Italian National Agency for New Technologies, Energy and Sustainable Economic Development
Energy: ENEA estimates aging of batteries in electric cars charging points
A team of ENEA researchers, jointly with the University of Cassino, has calculated the aging of lithium-ion battery storage systems in electric cars charging stations and the consequent impact on construction and management costs of a road charging column equipped with a photovoltaic system. The results, published in the open access journal Energies, are based on data collected for one year in eleven public charging stations installed in the Barcelona metropolitan area, as part of the European project USER-CHI[1] on future mobility.
“We compared the impact on operating and investment costs using two simple models for the aging of a battery pack,” explained Natascia Andrenacci at the ENEA Laboratory of Systems and Technologies for Sustainable Mobility. A model takes into account just the amount of energy exchanged by the battery and the other also the depth of discharge[2]. The two approaches, implemented in the resource management system of the charging station, show different results. “On the one hand – continued Andrenacci – the first model allows for a better use of the energy generated by the photovoltaic system, with a relative economic advantage. On the other hand, this leads to faster battery degradation, clearly a disadvantage.”
For instance, if a battery has a life span of 2,500 complete cycles, considering the depth of discharge in the aging model, the storage system reaches 60% of its initial capacity after 14 years. Conversely, if we consider the cost of the degradation of the storage system proportionally to the energy exchanged, the battery does not reach its end-of-life condition for the entire 15-year investment horizon. This means that in the first case it is necessary to purchase a second pack of batteries, thus nullifying the profit obtainable from a greater use of renewable energy.
"We demonstrate how calculation models for battery aging can affect real energy flows assessment, with direct consequences both on use and duration of the storage system of the charging infrastructure. The choice of model depends on several factors, including battery cost: if it’s high, the more conservative model is more suitable. Conversely, if purchase prices drop (due to incentives, for instance), then an intense use of the battery is advisable and therefore a more 'vigorous' operational management model can be used", pointed out the ENEA researcher.
Indeed, the increasingly widespread use of electric vehicles requires proper planning of the charging infrastructure. In addition to identifying the optimal position, an accurate sizing of energy needs and power flow management is necessary. In particular, if we consider the presence of a renewable energy source and a storage system, it is increasingly important to identify strategies to maximize the use of renewable energy and, therefore, of the storage system, reducing purchase costs from the electricity grid to a minimum.
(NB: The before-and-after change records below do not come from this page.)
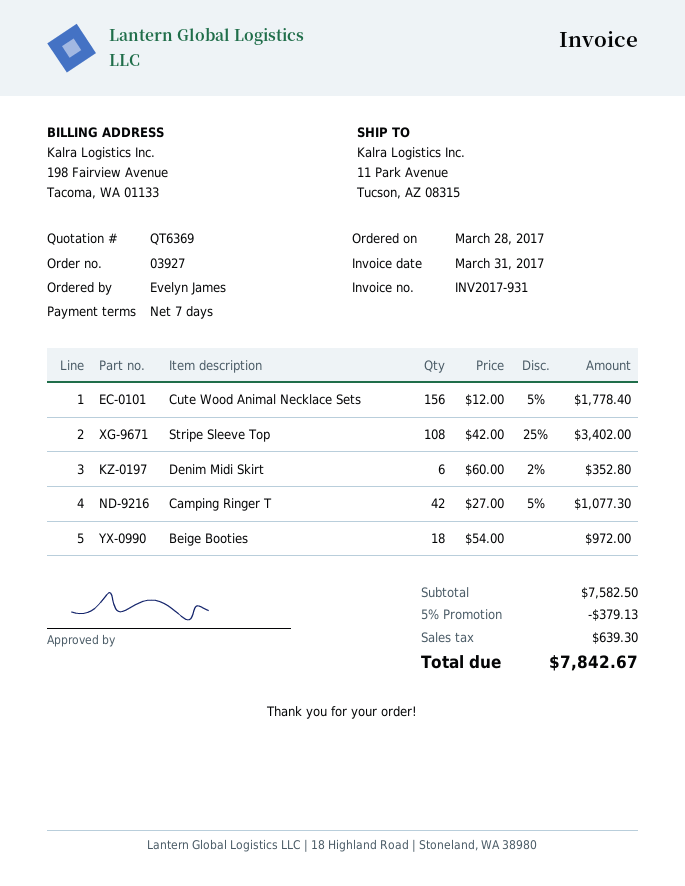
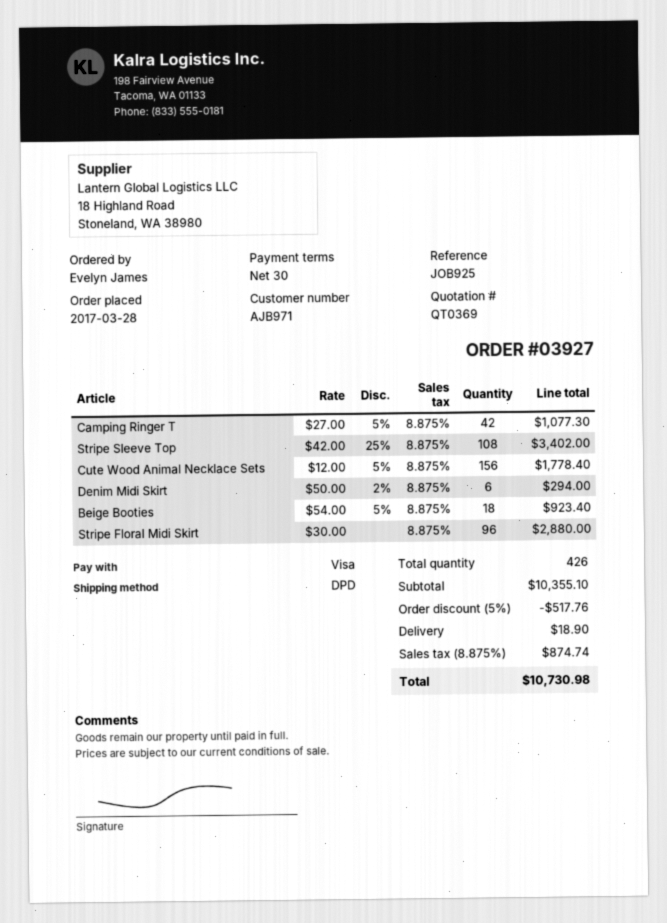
quote number: QT6369 -> QT0369
payment terms: 7 days -> 30 days
Denim Midi Skirt: 6 x 60.00 - 2% = 352.80 -> 6 x 50.00 - 2% = 294.00
Beige Booties: 18 x 54.00 = 972.00 -> 18 x 54.00 - 5% = 923.40
Stripe Floral Midi Skirt: none -> 96 x 30.00 = 2880.00
subtotal: 7582.50 -> 10355.10
discount: 5% = 379.13 -> 5% = 517.76
shipping: none -> 18.90
tax: 639.30 -> 874.74
total: 7842.67 -> 10730.98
According to the International Energy Agency[3], in 2030 global electricity demand from electric vehicles will reach 1,100 TWh (terawatt hours), about 4% of total electricity demand and about twice total consumption of electricity in Brazil. With technological advances in the electrification of transportation means, the share of electric vehicles is growing significantly. Globally, electric car sales in 2021 accounted for almost 10% of the total (four times the market share in 2019), achieving around 16.5 millions (triple from 2018). Global sales continued their strong growth in 2022 as well, with 2 million new electric cars sold in the first quarter, a 75% growth compared to the same period in 2021.
Notes
[1] Innovative solutions for USER centric CHarging Infrastructure.
[2] In more detail, in the second approach (State of Charge) the state of charge of the battery is limited by the fact that, nearing the extreme operating limits (0% and 100%), the cost of usage increases. Also In the linear model, the available charge is not used fully, but the operating limits are set by the user at 10% and 90%. Therefore, the 'State of Charge' model enables to make more use of the storage system in its daily use, while the other is more "conservative", when the usage limits are set in the range of 10-90% of the state of charge, so extending the system lifecycle.